Records to use below:

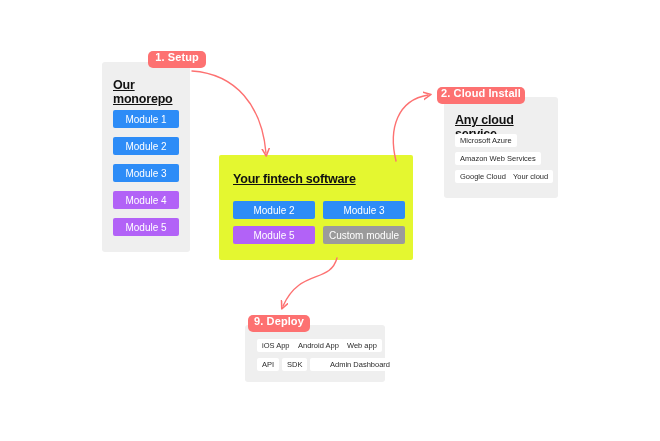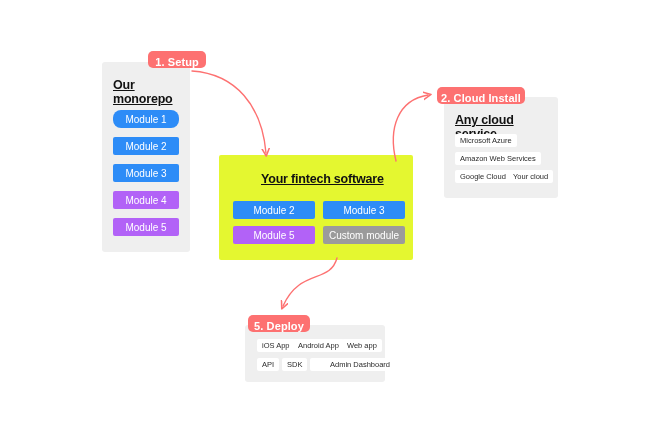--- a/index.html
+++ b/index.html
@@ -32,21 +32,21 @@
 
   
   .badge {
     position: absolute;
     background: #fd7171;
     color: #ffffff;
     font-size: 11px;
     font-weight: bold;
     border-radius: 5px;
     display: flex;
-    align-items: flex-end;
+    align-items: flex-start;
     justify-content: center;
     letter-spacing: 0.1px;
     white-space: nowrap;
     z-index: 6;
   }
 
   
   #monorepo-panel {
     left: 102px;
     top: 62px;
@@ -84,21 +84,20 @@
     width: 194px;
     height: 105px;
     background: #e4f730;
     border-radius: 2px;
   }
   #product-panel .panel-title {
     position: absolute;
     left: 14px;
     top: 17px;
     font-size: 12.5px;
-    margin-left: 28px;
   }
   .prod-chip {
     position: absolute;
     width: 82px;
     height: 18px;
     border-radius: 2px;
     color: #ffffff;
     font-size: 10px;
     display: flex;
     align-items: center;
@@ -172,21 +171,21 @@
     <path d="M337,258 C330,284 300,268 283,306" fill="none" stroke="#fd7171" stroke-width="1.4" stroke-linecap="round" marker-end="url(#ah)"></path>
   </svg>
 
   <div class="badge" id="badge-setup" style="left:148px; top:51px; width:58px; height:17px;">
     <span>1. Setup</span>
   </div>
 
   <div class="panel" id="monorepo-panel">
     <div class="panel-title">Our monorepo</div>
 
-    <div class="module-chip chip-blue" style="top:48px;border-radius:8px;">
+    <div class="module-chip chip-blue" style="top:48px;">
       <span>Module 1</span>
     </div>
     <div class="module-chip chip-blue" style="top:75px;">
       <span>Module 2</span>
     </div>
     <div class="module-chip chip-blue" style="top:102px;">
       <span>Module 3</span>
     </div>
     <div class="module-chip chip-purple" style="top:129px;">
       <span>Module 4</span>
@@ -228,21 +227,21 @@
     </div>
     <div class="tag" style="left:11px; top:73px;">
       <span>Google Cloud</span>
     </div>
     <div class="tag" style="left:64px; top:73px;">
       <span>Your cloud</span>
     </div>
   </div>
 
   <div class="badge" id="badge-deploy" style="left:248px; top:315px; width:62px; height:17px;">
-    <span>5. Deploy</span>
+    <span>9. Deploy</span>
   </div>
 
   <div class="panel" id="deploy-panel">
     <div class="tag" style="left:12px; top:14px;">
       <span>iOS App</span>
     </div>
     <div class="tag" style="left:48px; top:14px;">
       <span>Android App</span>
     </div>
     <div class="tag" style="left:97px; top:14px;">

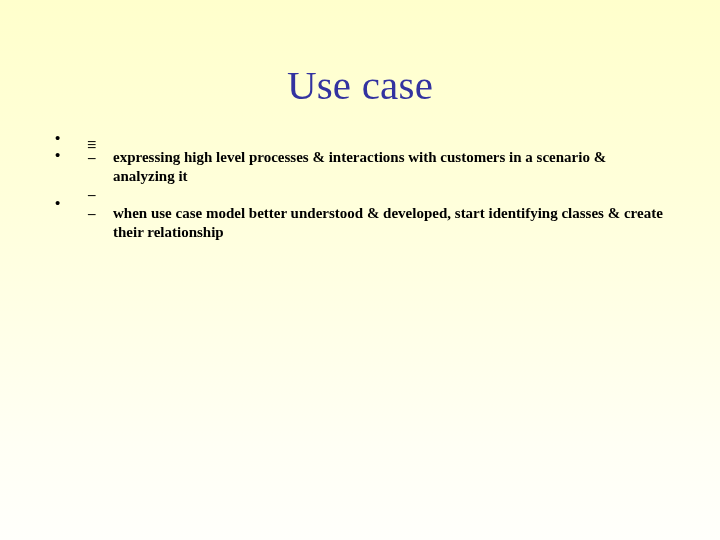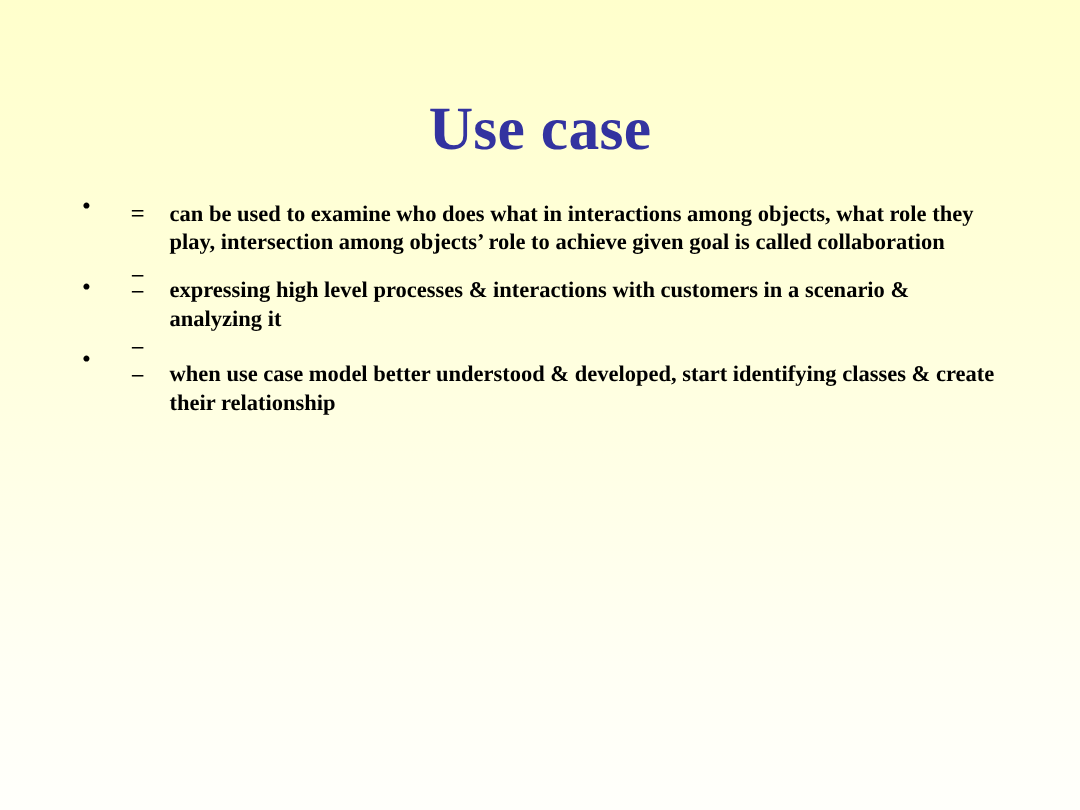--- a/index.html
+++ b/index.html
@@ -24,21 +24,21 @@
   
   .slide-title {
     position: absolute;
     top: 62px;
     left: 0;
     width: 720px;
     text-align: center;
     color: #3333a0;
     font-size: 41px;
     line-height: 46px;
-    font-weight: bold;
+    font-weight: normal;
     letter-spacing: 0.2px;
     white-space: pre;
   }
 
   
   .body {
     position: absolute;
     top: 128px;
     left: 0;
     width: 720px;
@@ -106,21 +106,20 @@
     <div class="gap-s"></div>
 
     <div class="lvl2">
       <span class="marker">–</span>
     </div>
 
     <div class="gap-s"></div>
 
     <div class="lvl2">
       <span class="marker">–</span>
-      <span class="txt">can be used to examine who does what in interactions among objects, what role they play, intersection among objects’ role to achieve given goal is called collaboration</span>
     </div>
 
     <div class="gap-s"></div>
 
     <div class="lvl2">
       <span class="marker">–</span>
     </div>
 
     <div class="gap-m"></div>
 

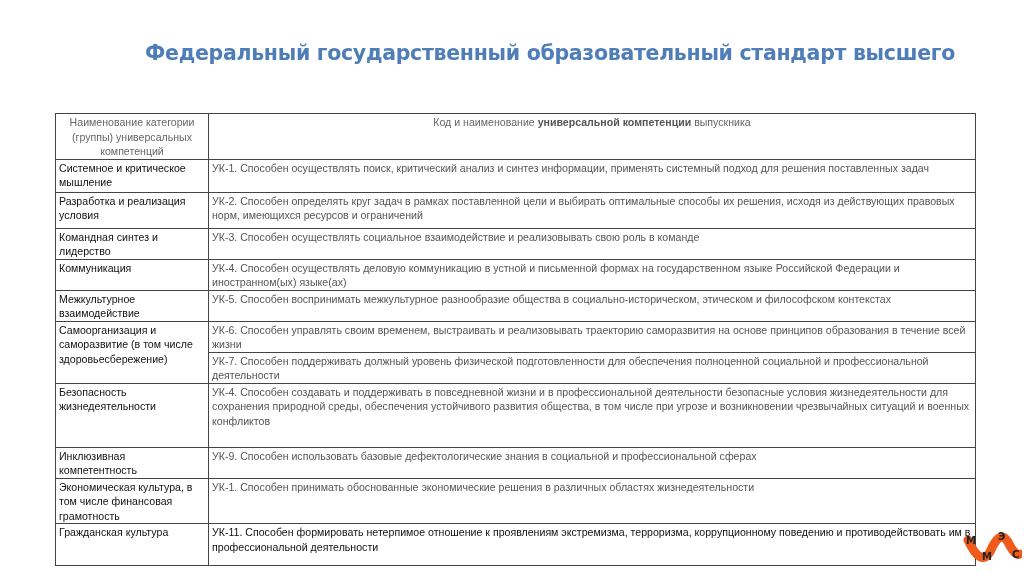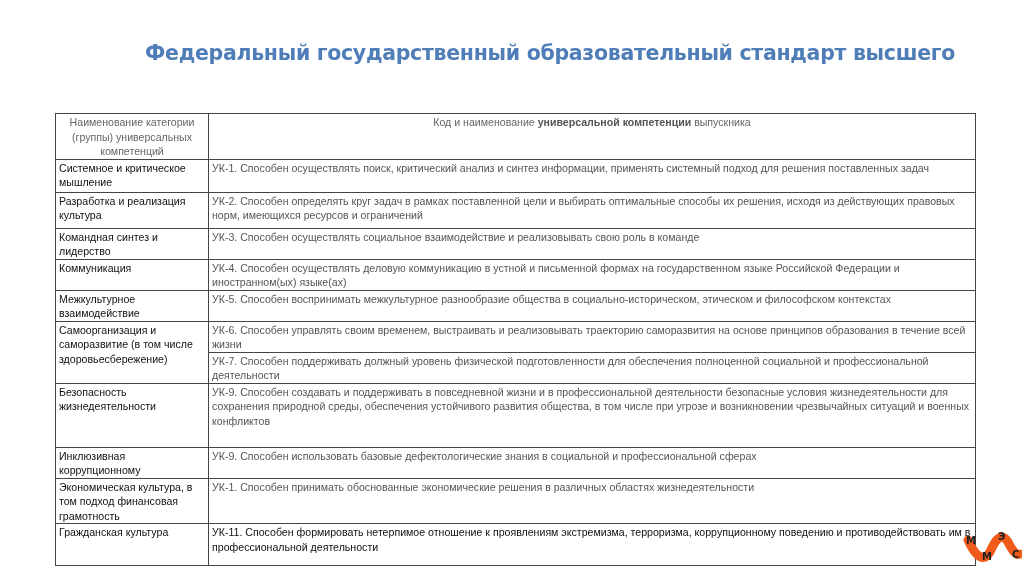--- a/index.html
+++ b/index.html
@@ -49,21 +49,21 @@
   <tbody>
       <tr style="height:45px">
     <th class="h1">Наименование категории (группы) универсальных компетенций</th>
     <th class="h2"><span>Код и наименование </span><b>универсальной компетенции</b><span> выпускника</span></th>
   </tr>
   <tr style="height:33px">
     <td class="cat">Системное и критическое мышление</td>
     <td class="desc">УК-1. Способен осуществлять поиск, критический анализ и синтез информации, применять системный подход для решения поставленных задач</td>
   </tr>
   <tr style="height:36px">
-    <td class="cat">Разработка и реализация культура</td>
+    <td class="cat">Разработка и реализация условия</td>
     <td class="desc">УК-2. Способен определять круг задач в рамках поставленной цели и выбирать оптимальные способы их решения, исходя из действующих правовых норм, имеющихся ресурсов и ограничений</td>
   </tr>
   <tr style="height:29px">
     <td class="cat">Командная синтез и лидерство</td>
     <td class="desc">УК-3. Способен осуществлять социальное взаимодействие и реализовывать свою роль в команде</td>
   </tr>
   <tr style="height:31px">
     <td class="cat">Коммуникация</td>
     <td class="desc">УК-4. Способен осуществлять деловую коммуникацию в устной и письменной формах на государственном языке Российской Федерации и иностранном(ых) языке(ах)</td>
   </tr>
@@ -73,28 +73,28 @@
   </tr>
   <tr style="height:29px">
     <td class="cat" rowspan="2">Самоорганизация и саморазвитие (в том числе здоровьесбережение)</td>
     <td class="desc">УК-6. Способен управлять своим временем, выстраивать и реализовывать траекторию саморазвития на основе принципов образования в течение всей жизни</td>
   </tr>
   <tr style="height:30px">
     <td class="desc">УК-7. Способен поддерживать должный уровень физической подготовленности для обеспечения полноценной социальной и профессиональной деятельности</td>
   </tr>
   <tr style="height:64px">
     <td class="cat">Безопасность жизнедеятельности</td>
-    <td class="desc">УК-9. Способен создавать и поддерживать в повседневной жизни и в профессиональной деятельности безопасные условия жизнедеятельности для сохранения природной среды, обеспечения устойчивого развития общества, в том числе при угрозе и возникновении чрезвычайных ситуаций и военных конфликтов</td>
+    <td class="desc">УК-4. Способен создавать и поддерживать в повседневной жизни и в профессиональной деятельности безопасные условия жизнедеятельности для сохранения природной среды, обеспечения устойчивого развития общества, в том числе при угрозе и возникновении чрезвычайных ситуаций и военных конфликтов</td>
   </tr>
   <tr style="height:29px">
-    <td class="cat">Инклюзивная коррупционному</td>
+    <td class="cat">Инклюзивная компетентность</td>
     <td class="desc">УК-9. Способен использовать базовые дефектологические знания в социальной и профессиональной сферах</td>
   </tr>
   <tr style="height:44px">
-    <td class="cat">Экономическая культура, в том подход финансовая грамотность</td>
+    <td class="cat">Экономическая культура, в том числе финансовая грамотность</td>
     <td class="desc">УК-1. Способен принимать обоснованные экономические решения в различных областях жизнедеятельности</td>
   </tr>
   <tr style="height:42px">
     <td class="cat">Гражданская культура</td>
     <td class="desc dark">УК-11. Способен формировать нетерпимое отношение к проявлениям экстремизма, терроризма, коррупционному поведению и противодействовать им в профессиональной деятельности</td>
   </tr>
 </tbody>
   </table>
 
 <svg class="logo" viewBox="0 0 60 44">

End of Records to use.

» What you need to do: Among the lines above, show every one that contains the string "среды".

» Solved exercise:
-    <td class="desc">УК-9. Способен создавать и поддерживать в повседневной жизни и в профессиональной деятельности безопасные условия жизнедеятельности для сохранения природной среды, обеспечения устойчивого развития общества, в том числе при угрозе и возникновении чрезвычайных ситуаций и военных конфликтов</td>
+    <td class="desc">УК-4. Способен создавать и поддерживать в повседневной жизни и в профессиональной деятельности безопасные условия жизнедеятельности для сохранения природной среды, обеспечения устойчивого развития общества, в том числе при угрозе и возникновении чрезвычайных ситуаций и военных конфликтов</td>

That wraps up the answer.